In “The Wisdom of Hair” (Berkley; $15), 19-year-old Zora May Adams leaves her crazy mother and her S.C. mountain home to start a new life. She lands in a town near Myrtle Beach, where she learns to cut, style and color at the state’s best beauty school.
Along the way, she befriends Sara Jane, a classmate whose parents embrace Zora like a second daughter. She also develops a crush on a handsome widower.
I won’t give away the ending. I will say that one relationship proves more enduring than the other.
Boykin told me she drew inspiration for the book’s salon scenes from years spent hanging out at her mom’s place, Betty’s Beauty Salon in New Ellenton, S.C.
But don’t assume you’re reading veiled autobiography. Zora’s fictional parents aren’t stand-ins for Boykin’s parents, Betty and Bryan Standridge, who now live in Fort Mill, S.C. Boykin’s father did not die in a tragic accident and her mother isn’t an alcoholic who dresses like Judy Garland.

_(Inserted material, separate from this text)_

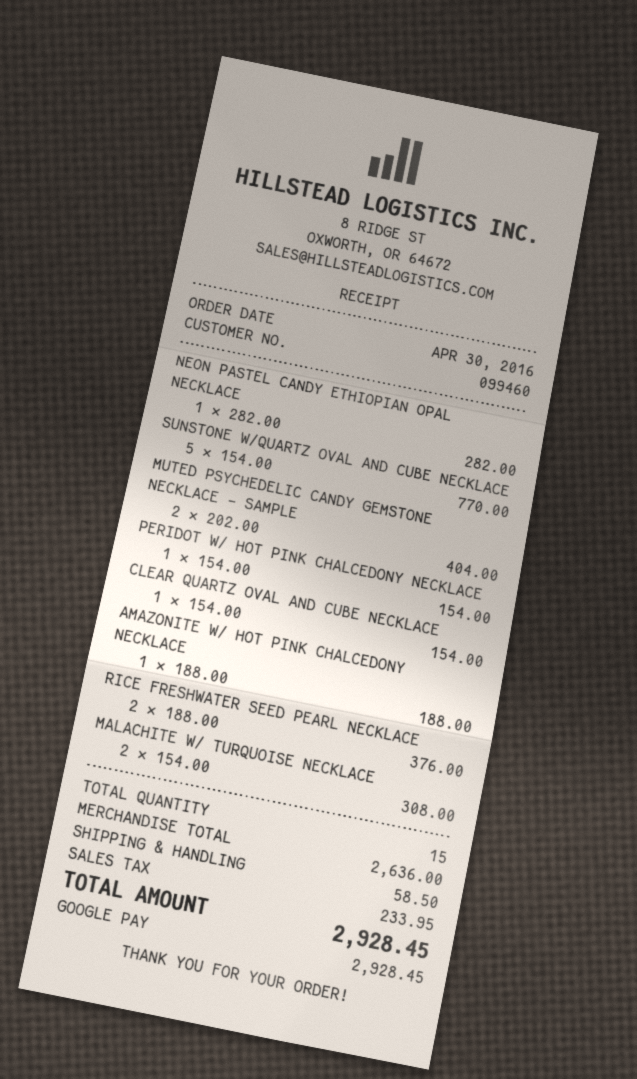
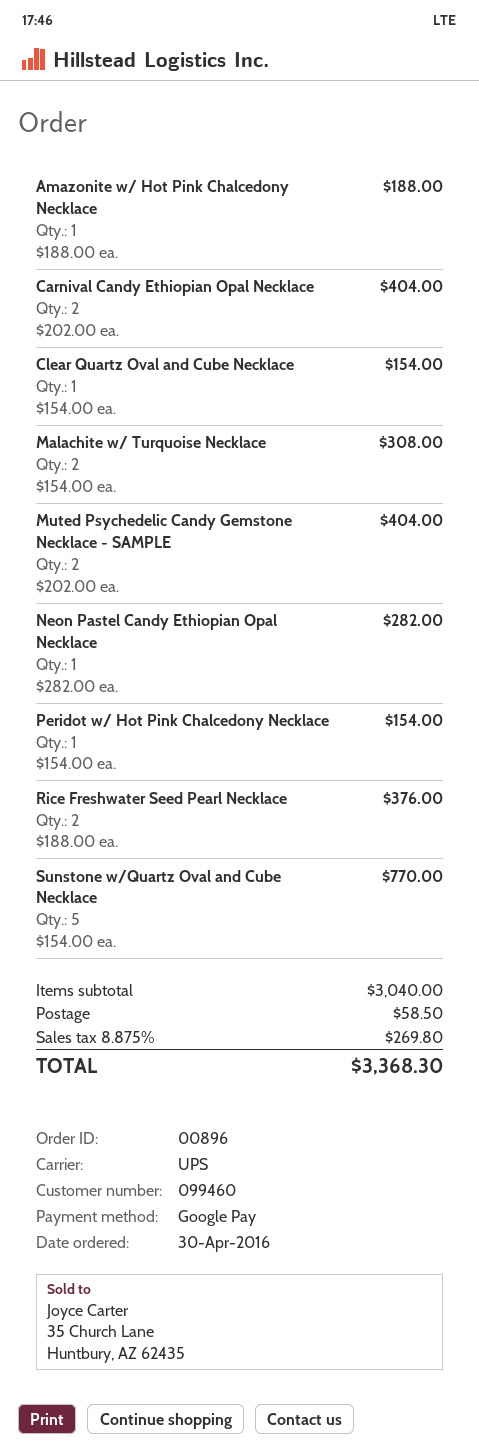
Carnival Candy Ethiopian Opal Necklace: none -> 2 x 202.00 = 404.00
subtotal: 2636.00 -> 3040.00
tax: 233.95 -> 269.80
total: 2928.45 -> 3368.30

In fact, Boykin lived a boring, happy childhood, “which sucks if you’re a writer,” she says on her website ( kimboykin.com), “because you have to create your own kind of crazy.”
But back to Boykin’s hairstyle for a moment. As her novel opens, Zora is explaining the problem with cutting your own hair.
Once you start, she says, “you just keep cutting, trying to fix it, and the truth is, some things can never be fixed. The day of my daddy’s funeral, I cut my bangs until they were the length of those little paintbrushes that come with dime-store watercolor sets. I was nine years old. … I was too young then to know I was changing my hair because I wanted to change my life.”
Boykin, 55, has stuck with the same style since June 2011, when she pitched her unsold novel to New York literary agents and got a great response. She sold it six months later. She had worked on the book for years. It’s the first thing she’s ever published. So, life is good. Why change your hair?